Der Erzbischof von Erbil rief seine deutschen Zuhörer dazu auf, den Christen im Irak zu helfen
„Wir haben wirklich Angst, dass es in zehn Jahren keine Christen mehr im Irak gibt“, erklärte der irakische Erzbischof beim Kongress „Menschenrecht Religionsfreiheit“. Rund 300 Gäste waren dazu auf Einladung der CDU/CSU-Fraktion in den Deutschen Bundestag gekommen. Derzeit hätten Christen in Wardas Heimat nur zwei Möglichkeiten: Verfolgt zu werden oder zu fliehen. Schon jetzt beobachte er, wie die christliche Kultur in seiner Heimat verloren gehe. Es befänden sich nur noch rund 300.000 Christen im Land. Warda befürchtet, dass deren Zahl nach dem kommenden Winter um weitere 50 Prozent gesunken sein wird. „Wir müssen handeln – und Sie müssen uns so bald wie möglich helfen“, appellierte er an die Zuhörer. Schulen müssten aufgebaut, Notlager geschaffen und Flüchtlingen ein Zuhause geboten werden. Doch etwas Positives wollte er der Situation doch abgewinnen: „Das Kreuz, das wir in Erbil und auf der ganzen Welt tragen, ist ein Werkzeug, die gute Nachricht zu verbreiten.“
Scheu vor Auseinandersetzung mit Islam
Unionsfraktionschef Volker Kauder betonte das Recht auf Glaubenswechsel. Gerade dies sei Menschen in vielen islamischen Staaten nicht möglich. Glaubenswechsel stünden vielerorts sogar unter Todesstrafe. Lange habe die Öffentlichkeit das ignoriert – womöglich aus Sorge vor einer Auseinandersetzung mit dem Islam, erklärte Kauder.

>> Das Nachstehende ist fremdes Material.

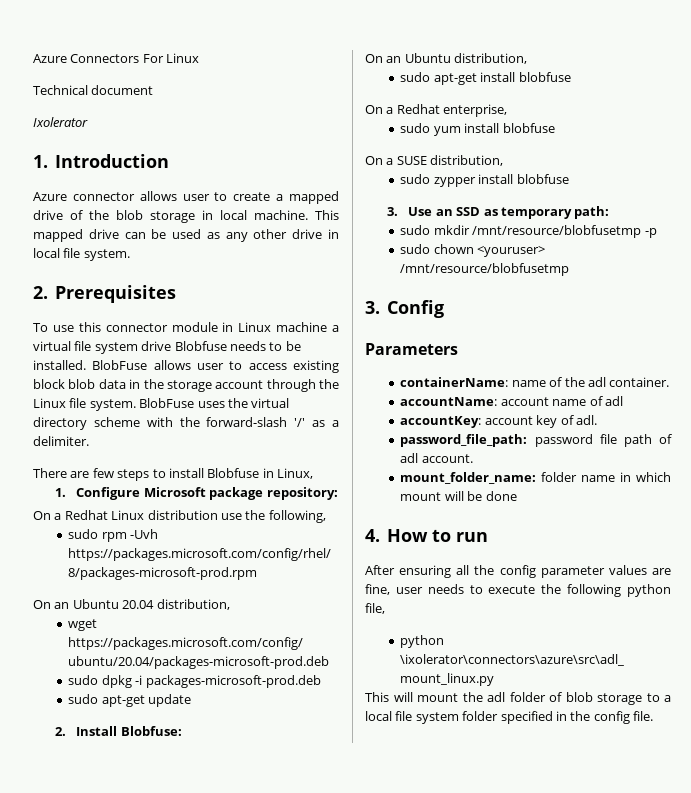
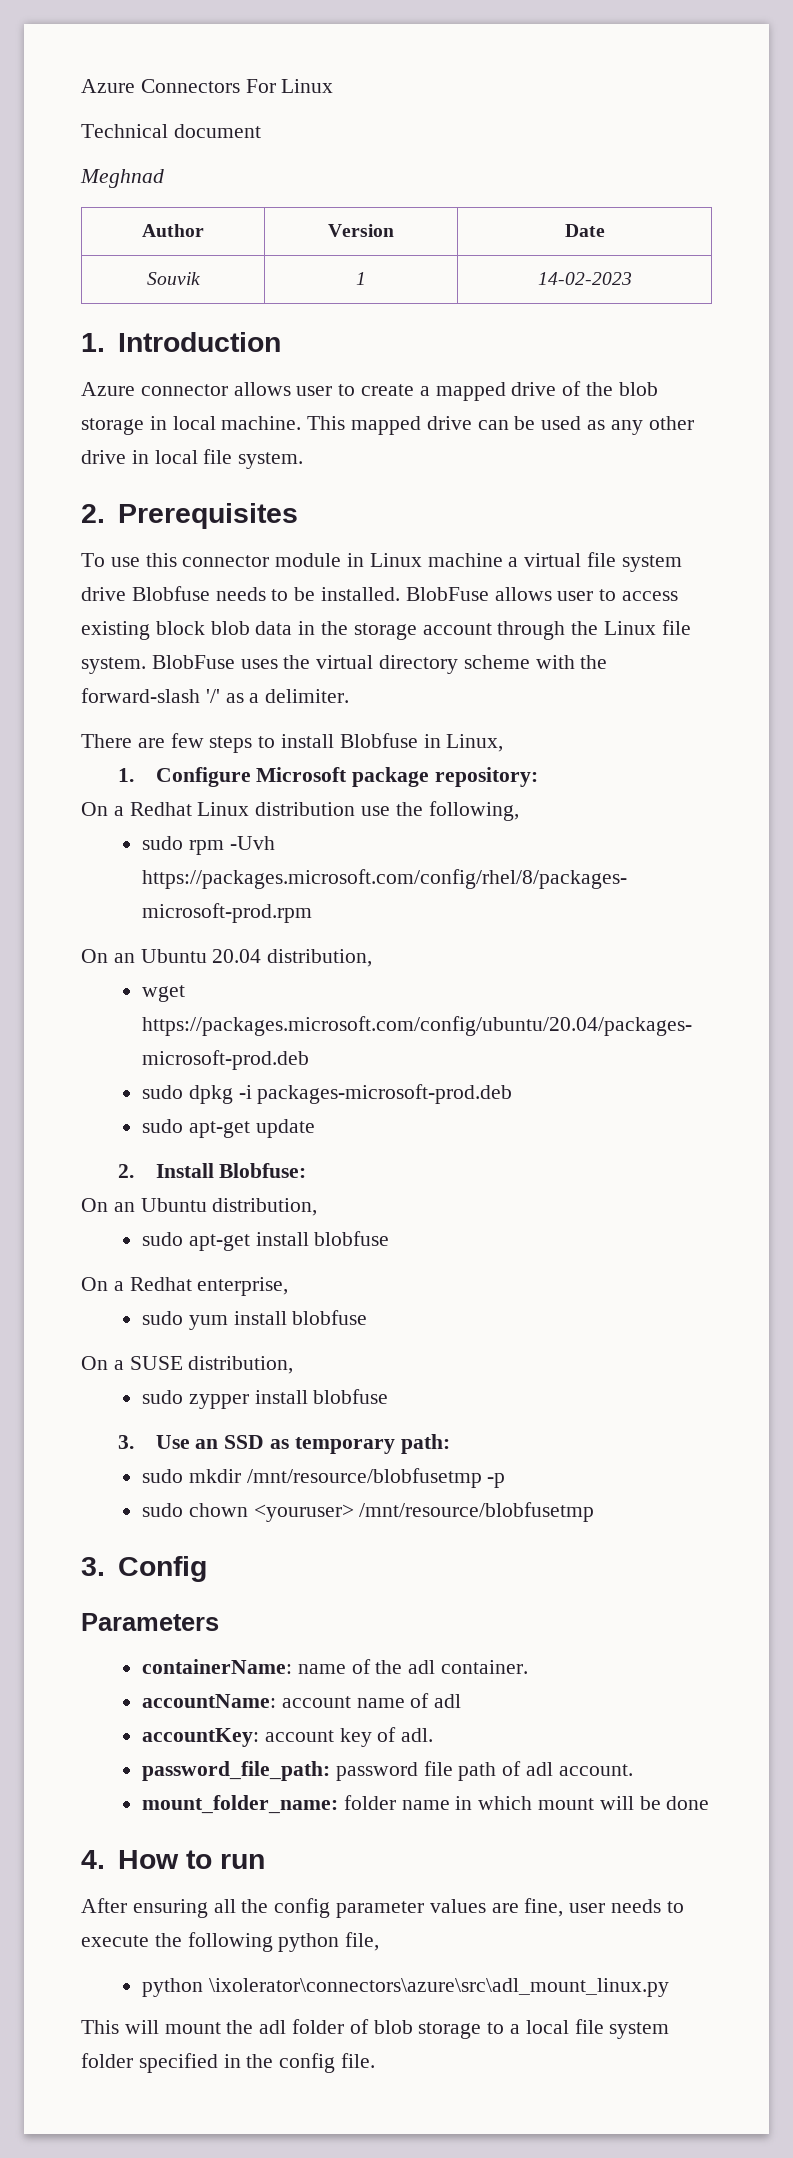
- Ixolerator
+ Meghnad
+ Author | Version | Date
+ Souvik | 1 | 14-02-2023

Auch mit einem neuen Phänomen müsse sich die Politik nun auseinandersetzen: Nicht mehr Staaten seien heute hauptsächlich diejenigen, die Religionsfreiheit unterdrückten. „Die brutalste Missachtung der Religionsfreiheit findet dort statt, wo staatliche Gewalt nicht mehr vorhanden ist“, sagte Kauder, und verwies auf die Konflikte in Nigeria oder dem Irak. Dort gehen Terrororganisationen wie Boko Haram oder der IS brutal gegen Christen vor. Sorge bereite ihm aber auch die aktuelle Lage in Indien. Dort würden nicht nur die Christen zunehmend unterdrückt. Auch ein islamistisch motivierter Antisemitismus greife um sich. Kauder forderte erneut einen EU-Sonderbauftragten für Religionsfreiheit.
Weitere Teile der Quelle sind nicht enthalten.